Ecuador’s embassy in London has been relentlessly attacked since the arrest of WikiLeaks founder Julian Assange, according to Ecuador’s president, Lenin Moreno. Assange hid out from authorities inside the embassy for seven years, until he was abruptly arrested last week.

Moreno also accused Assange of using the embassy as a “center for spying.” Ecuador’s previous president, Rafael Correa, had been a staunch ally of Assange. He allowed Assange to hole up in the embassy, where he allegedly engaged in espionage.

“It is unfortunate that, from our territory and with the permission of authorities of the previous government, facilities have been provided within the Ecuadorian embassy in London to interfere in processes of other states,” Moreno said in a statement after Assange’s arrest. “We cannot allow our house, the house that opened its doors, to become a center for spying. This activity violates asylum conditions.
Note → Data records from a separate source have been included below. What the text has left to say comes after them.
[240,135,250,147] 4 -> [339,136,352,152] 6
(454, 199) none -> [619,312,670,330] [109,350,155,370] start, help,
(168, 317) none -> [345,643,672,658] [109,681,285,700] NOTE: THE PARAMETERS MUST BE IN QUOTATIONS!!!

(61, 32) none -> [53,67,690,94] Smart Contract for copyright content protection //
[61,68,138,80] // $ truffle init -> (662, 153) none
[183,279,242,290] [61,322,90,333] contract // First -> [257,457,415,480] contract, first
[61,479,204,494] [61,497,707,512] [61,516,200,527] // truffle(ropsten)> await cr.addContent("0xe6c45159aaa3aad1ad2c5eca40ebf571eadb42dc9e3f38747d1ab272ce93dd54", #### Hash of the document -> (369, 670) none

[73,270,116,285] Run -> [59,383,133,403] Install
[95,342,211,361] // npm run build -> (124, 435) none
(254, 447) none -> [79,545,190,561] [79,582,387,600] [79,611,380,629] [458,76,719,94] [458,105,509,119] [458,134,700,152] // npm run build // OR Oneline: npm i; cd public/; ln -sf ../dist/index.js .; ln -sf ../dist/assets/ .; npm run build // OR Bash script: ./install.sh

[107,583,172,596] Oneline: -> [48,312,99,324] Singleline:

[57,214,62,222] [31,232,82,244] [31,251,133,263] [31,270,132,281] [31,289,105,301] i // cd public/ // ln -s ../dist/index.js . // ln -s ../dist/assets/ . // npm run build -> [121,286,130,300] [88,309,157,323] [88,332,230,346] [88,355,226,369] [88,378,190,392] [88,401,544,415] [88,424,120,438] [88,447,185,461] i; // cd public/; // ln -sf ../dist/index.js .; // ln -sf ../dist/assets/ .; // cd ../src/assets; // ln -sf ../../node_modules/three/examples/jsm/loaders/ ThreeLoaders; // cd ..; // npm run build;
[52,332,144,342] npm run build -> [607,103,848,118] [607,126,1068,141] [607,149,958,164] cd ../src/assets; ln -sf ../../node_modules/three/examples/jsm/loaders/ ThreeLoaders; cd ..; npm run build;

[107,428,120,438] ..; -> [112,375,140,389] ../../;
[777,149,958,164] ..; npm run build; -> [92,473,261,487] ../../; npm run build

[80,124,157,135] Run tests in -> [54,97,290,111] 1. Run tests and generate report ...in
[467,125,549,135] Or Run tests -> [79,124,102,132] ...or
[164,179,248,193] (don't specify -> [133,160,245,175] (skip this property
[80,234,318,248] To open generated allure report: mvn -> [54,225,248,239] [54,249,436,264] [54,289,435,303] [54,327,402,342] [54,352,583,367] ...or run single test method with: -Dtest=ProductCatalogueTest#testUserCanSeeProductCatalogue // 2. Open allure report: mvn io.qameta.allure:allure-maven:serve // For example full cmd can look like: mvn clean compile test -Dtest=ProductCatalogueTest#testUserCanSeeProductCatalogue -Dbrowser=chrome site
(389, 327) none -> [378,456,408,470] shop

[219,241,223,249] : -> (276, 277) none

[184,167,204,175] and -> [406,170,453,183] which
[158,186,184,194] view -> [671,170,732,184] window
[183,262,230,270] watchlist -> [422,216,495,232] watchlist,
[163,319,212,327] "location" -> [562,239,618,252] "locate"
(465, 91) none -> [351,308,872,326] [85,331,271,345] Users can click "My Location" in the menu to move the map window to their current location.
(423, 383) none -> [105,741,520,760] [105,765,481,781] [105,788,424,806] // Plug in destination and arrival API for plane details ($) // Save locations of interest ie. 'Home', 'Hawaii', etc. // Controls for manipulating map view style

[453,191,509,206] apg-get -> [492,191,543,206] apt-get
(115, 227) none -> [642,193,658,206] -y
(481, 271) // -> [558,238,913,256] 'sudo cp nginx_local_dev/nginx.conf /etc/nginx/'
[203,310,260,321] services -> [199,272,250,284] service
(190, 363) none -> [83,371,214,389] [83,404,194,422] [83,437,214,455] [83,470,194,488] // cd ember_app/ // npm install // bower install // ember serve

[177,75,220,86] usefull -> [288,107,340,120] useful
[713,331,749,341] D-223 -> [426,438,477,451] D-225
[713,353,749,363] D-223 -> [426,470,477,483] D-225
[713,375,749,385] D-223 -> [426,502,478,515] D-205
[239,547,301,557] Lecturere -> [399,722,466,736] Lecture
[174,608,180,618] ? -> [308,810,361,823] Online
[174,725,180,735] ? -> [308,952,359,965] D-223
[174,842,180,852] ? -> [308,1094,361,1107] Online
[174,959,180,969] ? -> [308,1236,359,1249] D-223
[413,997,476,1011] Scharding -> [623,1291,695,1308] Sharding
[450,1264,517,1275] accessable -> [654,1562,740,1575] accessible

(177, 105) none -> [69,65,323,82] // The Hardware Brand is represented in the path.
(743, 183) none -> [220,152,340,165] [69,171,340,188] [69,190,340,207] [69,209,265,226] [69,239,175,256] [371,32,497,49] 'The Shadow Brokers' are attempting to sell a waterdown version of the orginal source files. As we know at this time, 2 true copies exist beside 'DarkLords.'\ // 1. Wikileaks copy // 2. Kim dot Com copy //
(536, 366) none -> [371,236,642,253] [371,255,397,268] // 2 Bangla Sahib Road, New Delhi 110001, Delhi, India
Our decision is not arbitrary but is based on international law.”

Moreno estimated the Ecuadorian embassy has faced 40 million cyber attacks in the last five days as a form of retaliation for Assange’s arrest.

Assange is now facing criminal charges in several countries, including sexual assault charges in his native Sweden. In the U.S., Assange is wanted for leaking classified information from the Department of Defense. He could also be charged with crimes related to Wikileaks’ decision to publish hacked e-mails from the Democratic National Committee prior to the 2016 election. Many believe the hacked e-mails undermined the Democratic party and weakened morale before voters headed to the polls.